In economic terms, globalization is the process of increasing economic integration between countries, leading to the emergence of a global marketplace or a single world market. Many had hoped that globalization would lead to conditional convergence for developing countries as they grew faster, that is, conditional on their faster rate of factor accumulation. However, Lant Pritchett (1997) in Divergence, big time argues that there has instead been divergence in relative productivity levels and livings standards between developed and developing countries from 1870 to 1990. While there are some issues with Pritchett's analysis, it appears that developed and developing countries are not equally enjoying the intended benefits of comparative advantage

Pritchett finds that, between 1870 and 1985, the ratio of incomes in the richest and poorest countries increased six fold, the standard deviation of per capita incomes increased by between 60 and 100%, and the average income gap between the richest and poorest countries grew almost nine fold (from $1,500 to over $12,000). In contrast, there is strong convergence in per capita incomes for developed countries, although not at a uniform rate, over time. Since 1870, there has been no obvious acceleration in their growth rates; the average growth rate of the 17 developed countries between 1980 and 1994 is almost the same as that between 1870 and 1960. Hence, developing countries were not outpaced; they simply could never catch up to their developed counterparts.

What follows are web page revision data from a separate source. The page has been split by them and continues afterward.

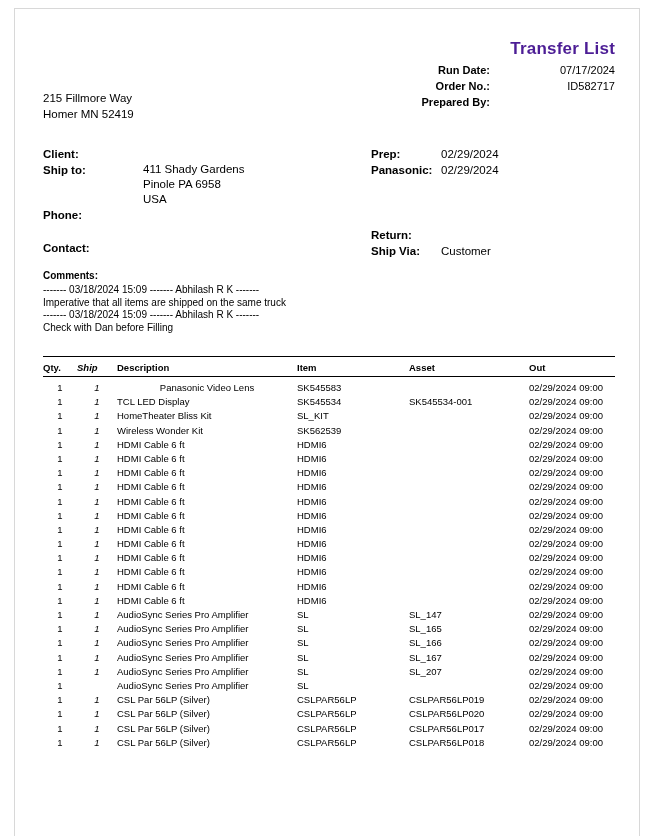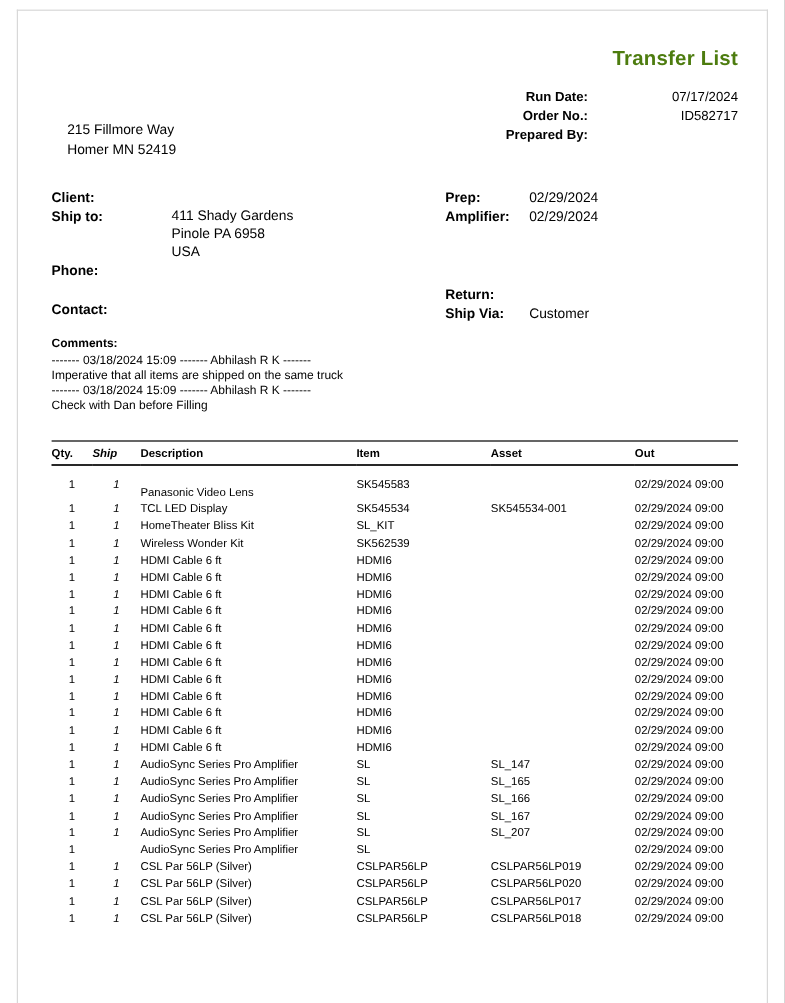--- a/index.html
+++ b/index.html
@@ -32,23 +32,23 @@
   .inner {
     position: absolute;
     left: 28px;
     top: 30px;
     width: 572px;
   }
   .doc-title {
     text-align: right;
     font-size: 17px;
     font-weight: bold;
-    color: #4d7c0f;
+    color: #4c1d95;
     letter-spacing: 0.2px;
-    margin-bottom: 16px;
+    margin-bottom: 5px;
   }
   .meta-block {
     position: relative;
     height: 54px;
   }
   .meta-row {
     position: absolute;
     right: 0;
     width: 260px;
     font-size: 11px;
@@ -61,21 +61,21 @@
     text-align: right;
     font-weight: bold;
   }
   .meta-row .val {
     position: absolute;
     right: 0;
     text-align: left;
   }
   .addr {
     position: absolute;
-    left: 13px;
+    left: 0;
     top: 26px;
     font-size: 11.5px;
     line-height: 16px;
     color: #000;
   }
 
   .section {
     position: relative;
     margin-top: 28px;
   }
@@ -211,21 +211,21 @@
           <div class="kv" style="margin-top:17px;">
             <span class="k">Contact:</span><span class="v"></span>
           </div>
         </div>
 
         <div class="col-right">
           <div class="kv">
             <span class="k wide">Prep:</span><span class="v">02/29/2024</span>
           </div>
           <div class="kv">
-            <span class="k wide">Amplifier:</span><span class="v">02/29/2024</span>
+            <span class="k wide">Panasonic:</span><span class="v">02/29/2024</span>
           </div>
           <div class="kv" style="margin-top:49px;">
             <span class="k wide">Return:</span><span class="v"></span>
           </div>
           <div class="kv">
             <span class="k wide">Ship Via:</span><span class="v">Customer</span>
           </div>
         </div>
       </div>
 
@@ -250,21 +250,21 @@
             <th class="c-desc">Description</th>
             <th class="c-item">Item</th>
             <th class="c-asset">Asset</th>
             <th class="c-out">Out</th>
           </tr>
         </thead>
         <tbody id="items-body">
             <tr style="padding-top: 4px;">
               <td class="c-qty" style="padding-top: 5px;">1</td>
               <td class="c-ship" style="padding-top: 5px;">1</td>
-              <td class="c-desc" style="padding-top: 17px;">Panasonic Video Lens</td>
+              <td class="c-desc" style="padding-top: 5px; text-align: center;">Panasonic Video Lens</td>
               <td class="c-item" style="padding-top: 5px;">SK545583</td>
               <td class="c-asset" style="padding-top: 5px;"></td>
               <td class="c-out" style="padding-top: 5px;">02/29/2024 09:00</td>
             </tr>
             <tr>
               <td class="c-qty">1</td>
               <td class="c-ship">1</td>
               <td class="c-desc">TCL LED Display</td>
               <td class="c-item">SK545534</td>
               <td class="c-asset">SK545534-001</td>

Although Pritchett's analysis is compelling, this author does acknowledge shortcomings of the historical analysis. Most notably, analysis of long-run convergence or divergence is hindered by the lack of reliable historical estimates of per capita income for poor countries. To compensate, the author makes certain assumptions regarding the least possible levels of incomes in the developing countries. Further, Pritchett states that,

"Defining the set of countries as those that are the richest now almost guarantees the finding of historical convergence, as either countries are rich now and were rich historically, in which case they all have had roughly the same growth rate (like nearly all of Europe) or countries are rich now and were poor historically (like Japan) and hence grew faster and show convergence."

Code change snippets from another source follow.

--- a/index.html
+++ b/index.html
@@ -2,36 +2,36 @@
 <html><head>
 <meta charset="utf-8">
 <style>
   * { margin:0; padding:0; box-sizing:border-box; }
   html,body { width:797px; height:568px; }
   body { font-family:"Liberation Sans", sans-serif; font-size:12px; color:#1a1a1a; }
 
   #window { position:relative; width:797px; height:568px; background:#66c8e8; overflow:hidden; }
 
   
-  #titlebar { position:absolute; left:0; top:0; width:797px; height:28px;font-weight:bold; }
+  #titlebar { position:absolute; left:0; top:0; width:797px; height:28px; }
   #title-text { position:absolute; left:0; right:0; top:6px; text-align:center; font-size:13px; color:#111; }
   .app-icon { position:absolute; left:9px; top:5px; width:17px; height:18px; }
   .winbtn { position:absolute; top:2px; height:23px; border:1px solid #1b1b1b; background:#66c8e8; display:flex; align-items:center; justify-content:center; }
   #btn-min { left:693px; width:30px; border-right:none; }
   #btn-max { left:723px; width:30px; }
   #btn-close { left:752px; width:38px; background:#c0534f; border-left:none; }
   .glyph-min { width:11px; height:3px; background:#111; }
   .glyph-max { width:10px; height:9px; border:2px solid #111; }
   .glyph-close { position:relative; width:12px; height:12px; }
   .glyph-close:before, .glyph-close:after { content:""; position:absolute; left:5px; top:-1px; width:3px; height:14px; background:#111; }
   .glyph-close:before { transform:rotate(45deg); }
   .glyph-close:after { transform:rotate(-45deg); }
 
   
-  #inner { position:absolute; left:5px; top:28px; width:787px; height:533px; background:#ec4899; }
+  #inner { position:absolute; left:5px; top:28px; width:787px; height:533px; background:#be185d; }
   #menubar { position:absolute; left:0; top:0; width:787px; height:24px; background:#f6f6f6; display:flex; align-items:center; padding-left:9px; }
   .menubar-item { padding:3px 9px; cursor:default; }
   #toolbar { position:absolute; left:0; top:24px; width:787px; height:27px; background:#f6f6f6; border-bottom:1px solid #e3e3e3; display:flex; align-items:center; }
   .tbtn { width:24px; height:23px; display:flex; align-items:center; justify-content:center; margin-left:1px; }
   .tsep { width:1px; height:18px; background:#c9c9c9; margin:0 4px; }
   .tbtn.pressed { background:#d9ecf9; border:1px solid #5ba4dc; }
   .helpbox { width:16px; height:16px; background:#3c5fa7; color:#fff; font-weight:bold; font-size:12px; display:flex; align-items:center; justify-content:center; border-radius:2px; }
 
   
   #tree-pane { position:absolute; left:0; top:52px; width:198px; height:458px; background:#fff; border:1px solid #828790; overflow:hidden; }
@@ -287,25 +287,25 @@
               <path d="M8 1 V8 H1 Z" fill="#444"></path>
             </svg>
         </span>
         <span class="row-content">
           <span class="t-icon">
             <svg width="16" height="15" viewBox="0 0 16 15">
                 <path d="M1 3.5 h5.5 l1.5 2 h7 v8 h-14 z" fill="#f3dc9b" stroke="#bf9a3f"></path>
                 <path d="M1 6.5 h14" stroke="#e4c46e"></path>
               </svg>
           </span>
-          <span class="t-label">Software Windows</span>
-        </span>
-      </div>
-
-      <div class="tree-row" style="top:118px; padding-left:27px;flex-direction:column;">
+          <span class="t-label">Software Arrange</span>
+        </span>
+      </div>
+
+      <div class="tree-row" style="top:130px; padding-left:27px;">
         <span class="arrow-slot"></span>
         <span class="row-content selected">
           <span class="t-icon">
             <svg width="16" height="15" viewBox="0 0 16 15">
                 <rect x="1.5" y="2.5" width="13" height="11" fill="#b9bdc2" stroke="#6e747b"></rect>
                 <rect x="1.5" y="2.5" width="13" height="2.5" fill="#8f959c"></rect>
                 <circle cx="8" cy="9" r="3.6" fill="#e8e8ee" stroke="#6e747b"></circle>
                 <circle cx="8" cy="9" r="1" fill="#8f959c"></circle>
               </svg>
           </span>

For example, Pritchett admits that the sample of developed countries does not include countries such as Argentina or India which are countries that tend to find convergence.

There are other limitations of Pritchett's article which the author does not mention. The 1997 timing of Pritchett's article as well as the cut off date for data analysis, 1990, limits inclusion of a recent decade which experienced rapid globalization with countries such as India and China experiencing tremendous growth. Some may argue for various reasons beyond this scope of this paper that this period is more indicative of true globalization and its effects. Further, while inequality may have increased, on average, within countries, inequality measured across all the people of the world, may actually be falling. Pritchett does not address this issue. In addition, Pritchett provides no explanation of why globalization is not rendering conditional occurrence a reality. This would have been useful for supporting the author's conclusion that divergent polices are needed to address the unique needs of specific countries.

The most noted international trade theories that support the concept of globalization and conditional convergence are the laws of comparative advantage and absolute advantage. Comparative advantage states that mutually beneficial exchange is possible whenever relative production costs differ prior to trade (Comparative advantage and absolute advantage). According to this source, nations gain by producing goods at relatively low costs and exchanging their outputs for different goods produced by others at relatively low cost. Thus, all potential trading partners can gain enormously through appropriate specialization and exchange. A country has an absolute advantage in producing a good if production of the good absorbs fewer resources than are required in other countries or by other individuals or firms (Comparative advantage and absolute advantage).